TASK PROMPT »
Return the lines below exactly, from the first one through the line that has "- Literature Review". Leave out everything after it.

DATASET EXTRACT »
+++
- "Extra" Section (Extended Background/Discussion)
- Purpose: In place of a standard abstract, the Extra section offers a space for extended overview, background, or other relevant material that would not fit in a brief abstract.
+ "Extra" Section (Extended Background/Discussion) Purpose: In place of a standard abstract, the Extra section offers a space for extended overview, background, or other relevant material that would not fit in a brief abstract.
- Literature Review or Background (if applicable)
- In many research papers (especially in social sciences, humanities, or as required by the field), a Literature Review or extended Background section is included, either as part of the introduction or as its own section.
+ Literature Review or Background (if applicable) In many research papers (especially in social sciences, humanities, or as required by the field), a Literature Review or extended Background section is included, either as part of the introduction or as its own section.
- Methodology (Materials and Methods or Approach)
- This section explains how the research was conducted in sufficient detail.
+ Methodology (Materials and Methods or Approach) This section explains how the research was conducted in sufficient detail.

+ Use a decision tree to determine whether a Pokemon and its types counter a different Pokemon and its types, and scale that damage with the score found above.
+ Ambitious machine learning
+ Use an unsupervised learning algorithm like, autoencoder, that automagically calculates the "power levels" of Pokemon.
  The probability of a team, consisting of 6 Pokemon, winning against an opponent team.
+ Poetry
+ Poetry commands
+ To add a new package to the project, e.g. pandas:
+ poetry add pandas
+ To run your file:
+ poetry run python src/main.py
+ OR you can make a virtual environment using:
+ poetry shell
+++
EXERCISE RESULT »
- "Extra" Section (Extended Background/Discussion)
- Purpose: In place of a standard abstract, the Extra section offers a space for extended overview, background, or other relevant material that would not fit in a brief abstract.
+ "Extra" Section (Extended Background/Discussion) Purpose: In place of a standard abstract, the Extra section offers a space for extended overview, background, or other relevant material that would not fit in a brief abstract.
- Literature Review or Background (if applicable)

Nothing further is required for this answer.